[requirements][oslo] Inclusion of CONFspirator in openstack/requirements

Ben Nemec openstack at nemebean.com
Thu Aug 20 21:16:44 UTC 2020



On 8/16/20 11:42 PM, Adrian Turjak wrote:
> Hey OpenStackers!
> 
> I'm hoping to add CONFspirator to openstack/requirements as I'm using it 
> Adjutant:
> https://review.opendev.org/#/c/746436/
> 
> The library has been in Adjutant for a while but I didn't add it to 
> openstack/requirements, so I'm trying to remedy that now. I think it is 
> different enough from oslo.config and I think the features/differences 
> are ones that are unlikely to ever make sense in oslo.config without 
> breaking it for people who do use it as it is, or adding too much 
> complexity.
> 
> I wanted to use oslo.config but quickly found that the way I was 
> currently doing config in Adjutant was heavily dependent on yaml, and 
> the ability to nest things. I was in a bind because I didn't have a 
> declarative config system like oslo.config, and the config for Adjutant 
> was a mess to maintain and understand (even for me, and I wrote it) with 
> random parts of the code pulling config that may or may not have been 
> set/declared.
> 
> After finding oslo.config was not suitable for my rather weird needs, I 
> took oslo.config as a starting point and ended up writing another 
> library specific to my requirements in Adjutant, and rather than keeping 
> it internal to Adjutant, moved it to an external library.
> 
> CONFspirator was built for a weird and complex edge case, because I have 
> plugins that need to dynamically load config on startup, which then has 
> to be lazy_loaded. I also have weird overlay logic for defaults that can 
> be overridden, and building it into the library made Adjutant simpler. I 
> also have nested config groups that need to be named dynamically to 
> allow plugin classes to be extended without subclasses sharing the same 
> config group name. I built something specific to my needs, that just so 
> happens to also be a potentially useful library for people wanting 
> something like oslo.config but that is targeted towards yaml and toml, 
> and the ability to nest groups.
> 
> The docs are here: https://confspirator.readthedocs.io/
> The code is here: https://gitlab.com/catalyst-cloud/confspirator
> 
> And for those interested in how I use it in Adjutant here are some 
> places of interest (be warned, it may be a rabbit hole):
> https://opendev.org/openstack/adjutant/src/branch/master/adjutant/config
> https://opendev.org/openstack/adjutant/src/branch/master/adjutant/feature_set.py 
> 
> https://opendev.org/openstack/adjutant/src/branch/master/adjutant/core.py
> https://opendev.org/openstack/adjutant/src/branch/master/adjutant/api/v1/openstack.py#L35-L44 
> 
> https://opendev.org/openstack/adjutant/src/branch/master/adjutant/actions/v1/projects.py#L155-L164 
> 
> https://opendev.org/openstack/adjutant/src/branch/master/adjutant/actions/v1/base.py#L146 
> 
> https://opendev.org/openstack/adjutant/src/branch/master/adjutant/tasks/v1/base.py#L30 
> 
> https://opendev.org/openstack/adjutant/src/branch/master/adjutant/tasks/v1/base.py#L293 
> 
> 
> If there are strong opinions about working to add this to oslo.config, 
> let's chat, as I'm not against merging this into it somehow if we find a 
> way that make sense, but while some aspects where similar, I felt that 
> this was cleaner without being part of oslo.config because the mindset I 
> was building towards seemed different and oslo.config didn't need my 
> complexity.

Okay, I'll take a crack at discussing this from the Oslo side.

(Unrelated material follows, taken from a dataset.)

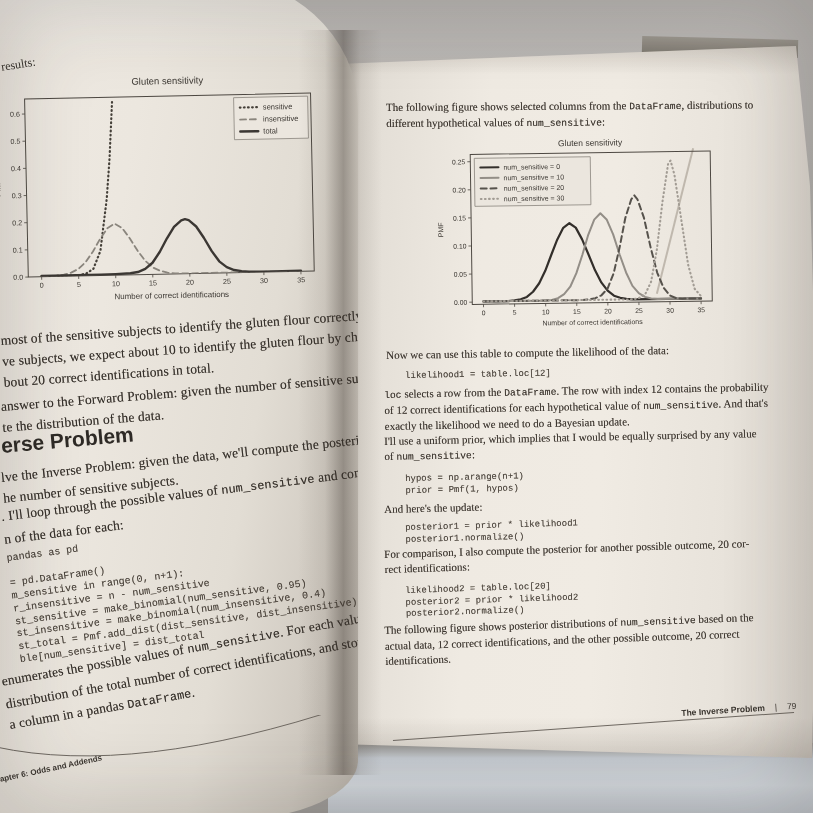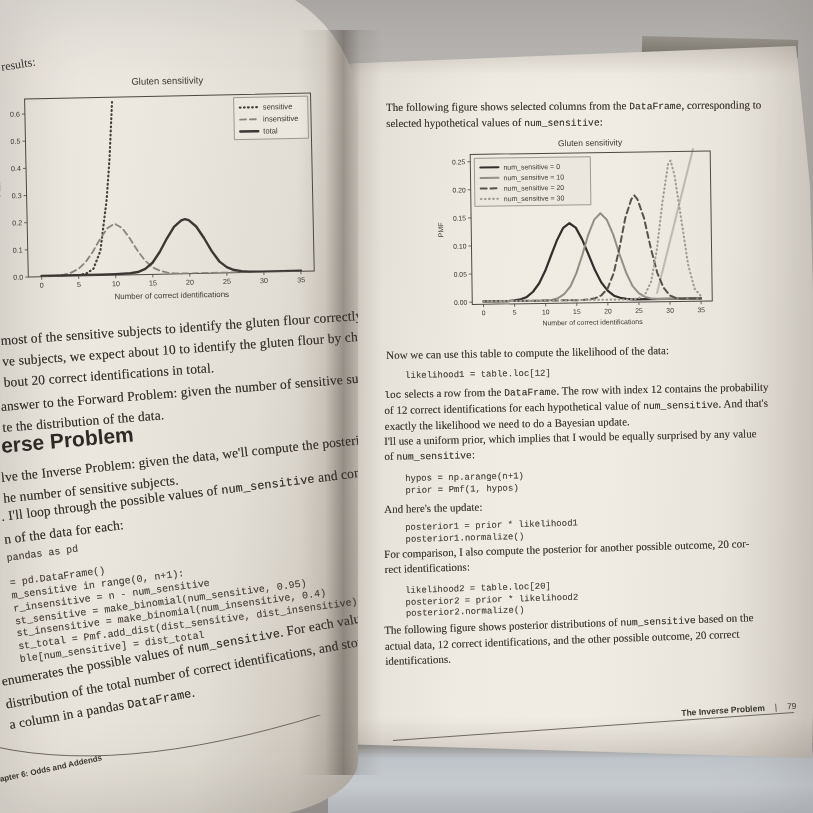", corresponding to" span { text: corresponding -> distributions }
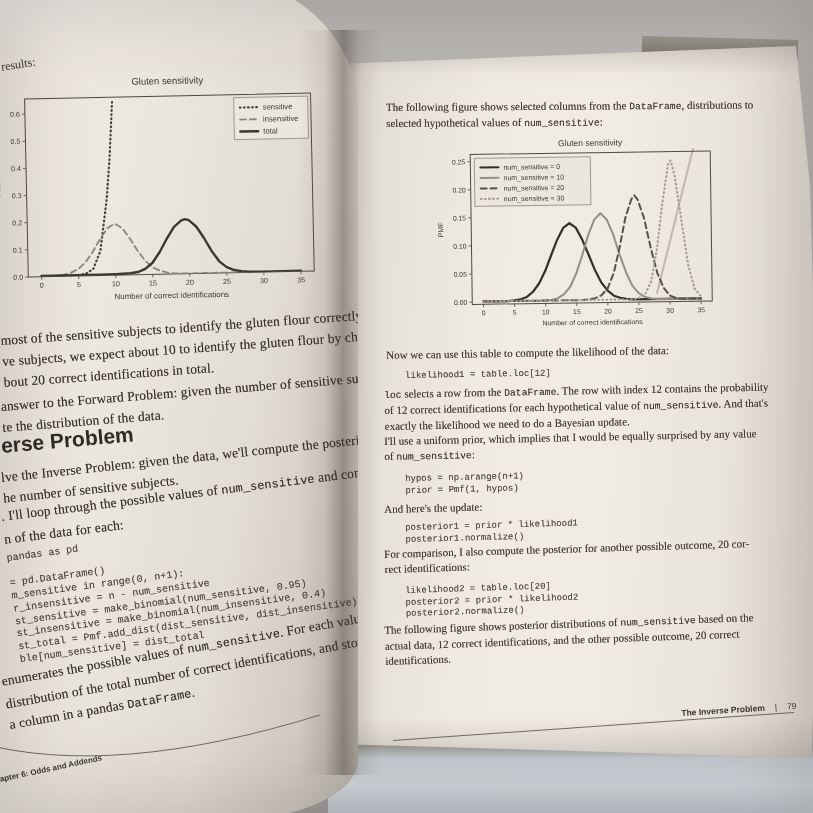"selected hypothetical values of" span { text: selected -> different }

First, we've tried to avoid adding YAML support to oslo.config for a 
couple of reasons:

1) consistency of configs across services. We didn't want to end up with 
a mix of ini and yaml files.
2) As you discovered, the oslo.config model isn't conducive to nested 
YAML layouts, so most of the benefits are lost anyway.

There are exceptions, of course. Just within oslo, oslo.policy uses YAML 
configs, but it gives up most of the oslo.config niceties to do so. 
Policy had to reimplement things like deprecation handling because it's 
dealing with raw YAML instead of a config object. I believe there are 
other examples where services had to refer to a YAML file for their 
complex config opts.

With all that said, I'm pretty sure a motivated person could write a 
YAML driver for oslo.config. It would introduce a layer of indirection - 
the service would refer to a .conf file containing just the driver 
config, which would then point to a separate .yaml file. I'm not sure 
you could implement nesting this way, but I haven't dug into the code to 
find out for sure.

In general, given the complexity of what you're talking about I think a 
driver plugin would be the way to go, as opposed to trying to fit this 
all in with the core oslo.config functionality (assuming you/we decide 
to pursue integrating at all).

There were a few other things you mentioned as features of the library. 
The following are some off-the-cuff thoughts without having looked too 
closely at the library, so if they're nonsense that's my excuse. ;-)

"because I have plugins that need to dynamically load config on startup, 
which then has to be lazy_loaded"

Something like this could probably be done. I believe this is kind of 
how the castellan driver in oslo.config works. Config values are looked 
up and cached on-demand, as opposed to all at once.

"I also have weird overlay logic for defaults that can be overridden"

My knee-jerk reaction to this is that oslo.config already supports 
overriding defaults, so I assume there's something about your use case 
that didn't mesh with that functionality? Or is this part of oslo.config 
that you reused?

"I also have nested config groups that need to be named dynamically to 
allow plugin classes to be extended without subclasses sharing the same 
config group name."

Minus the nesting part, this is also something being done with 
oslo.config today. The config driver feature actually uses dynamically 
named groups, and I believe at least Cinder is using them too. They do 
cause a bit of grief for some config tools, like the validator, but it 
is possible to do something like this.

Now, as to the question of whether we should try to integrate this 
library with oslo.config: I don't know. Helpful, right? ;-)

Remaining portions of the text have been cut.